I find the current condition to be somewhat weird but I am ok with it.
Practically it means that an AI could theoretically outscore humans and win the IOI by producing partial solutions to many problems while the humans produce full solutions to fewer problems. And the question as currently written would not count that as a YES, since this question asks about count of solved problems.
Similar thing applies to CodeForces, since problems have different numbers of points.
The reason I wrote the criteria with number of problems criteria was mostly to handle CodeForces, since the points there depend on speed. I could change it to use points for IOI, and for CodeForces to use the original point value of each solved problem (without the time adjustment). I think this would align the criteria better with what it means to "win" the contest. Any objections?
@jack There are at least 3 stages of ICPC, maybe even 4 in some cases. I think we can/should include semi-finals and exclude everything else.
@jack Yeah I like this change but if for some reason you will decided to stay with the original it is also ok.
@ValeryCherepanov Ah, I see the contest structure of ICPC is a bit different now than it used to be, didn't realize that. Can you help me define what exactly are the semi-finals? Looking at https://icpc.global/regionals/upcoming are we talking about the continent finals e.g. Asia West Continent Final Contest?
@jack Uh, to be honest I am not super knowledgeable here too. I though this and your supposition from the previous comments is the same thing.
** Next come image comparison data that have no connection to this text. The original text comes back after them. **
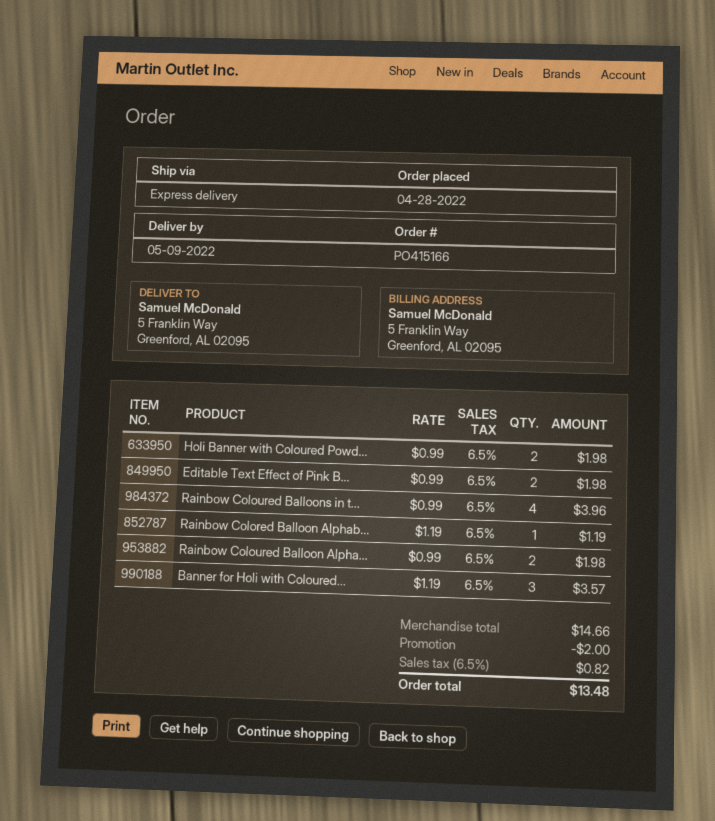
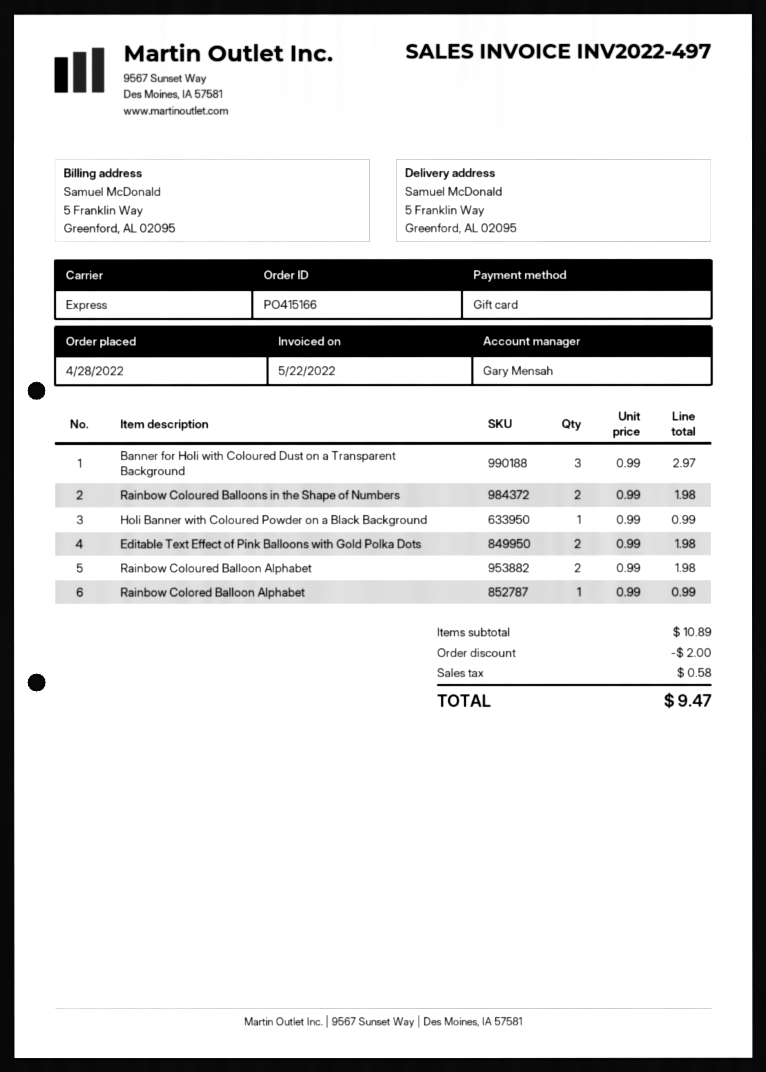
Holi Banner with Coloured Powd...: 2 x 0.99 = 1.98 -> 1 x 0.99 = 0.99
Rainbow Coloured Balloons in t...: 4 x 0.99 = 3.96 -> 2 x 0.99 = 1.98
Rainbow Colored Balloon Alphab...: 1 x 1.19 = 1.19 -> 1 x 0.99 = 0.99
Banner for Holi with Coloured...: 3 x 1.19 = 3.57 -> 3 x 0.99 = 2.97
subtotal: 14.66 -> 10.89
tax: 0.82 -> 0.58
total: 13.48 -> 9.47

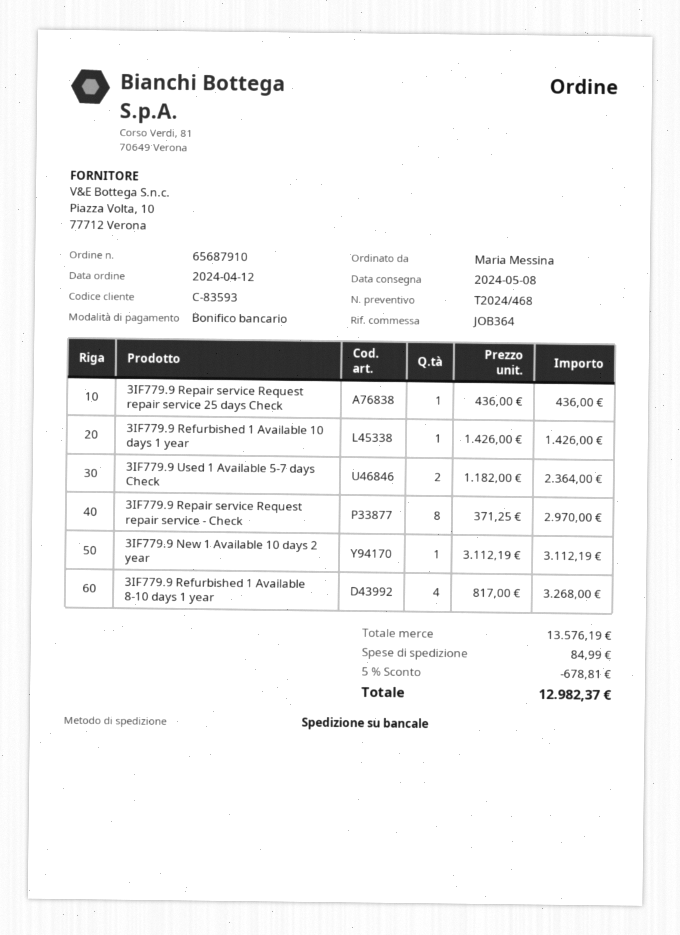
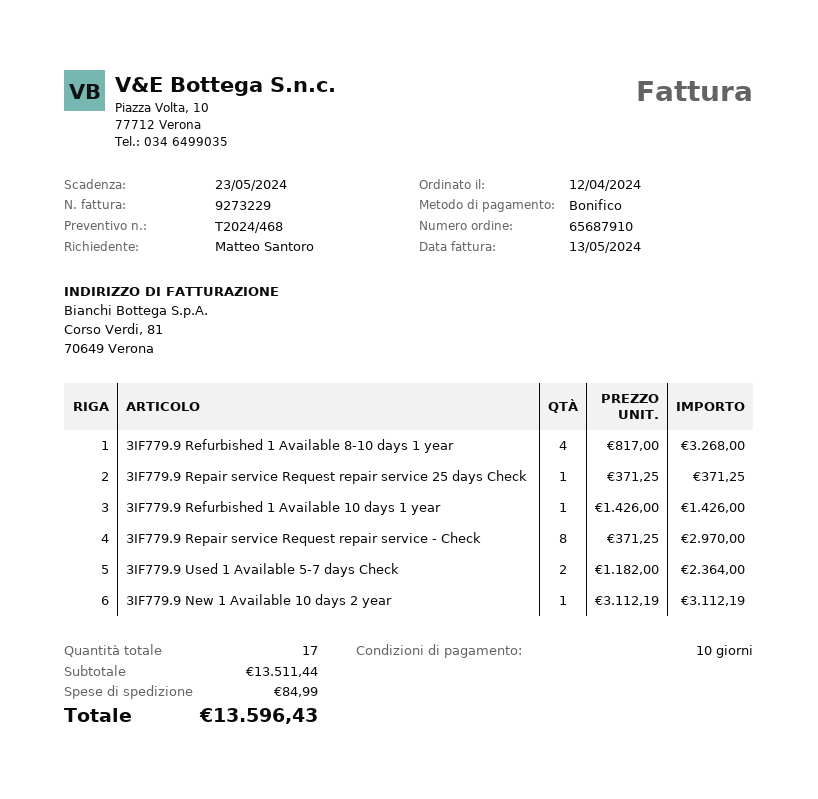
ordered by: Maria Messina -> Matteo Santoro
3IF779.9 Repair service Request repair service 25 days Check: 1 x 436.00 = 436.00 -> 1 x 371.25 = 371.25
subtotal: 13576.19 -> 13511.44
discount: 5% = 678.81 -> none
total: 12982.37 -> 13596.43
But if they are different, I would lean to continent final contests. Although I imagine that some regions (e.g. Africa) are weaker, so maybe it would be even better to limit it to strictly world finals. Up to you.
@ValeryCherepanov On reflection, I think only global contests should count, since regional contest winners don't reflect the "best human" in the world. So only World Finals.
@ValeryCherepanov That was probably my fault because I initially suggested including regionals before thinking better of it. Thanks for your help clarifying the details!
@rockenots You've seen how poorly GPT4 does on competition level coding right? It doesn't even move the needle compared to GPT3.5 on code forces.
@jack The GPT-4 coding improvements were meager. It was one of the things that stood in the paper, that GPT-4 basically had zero improvement on Codeforces compared to GPT-3.5, despite doing much better on almost everything else.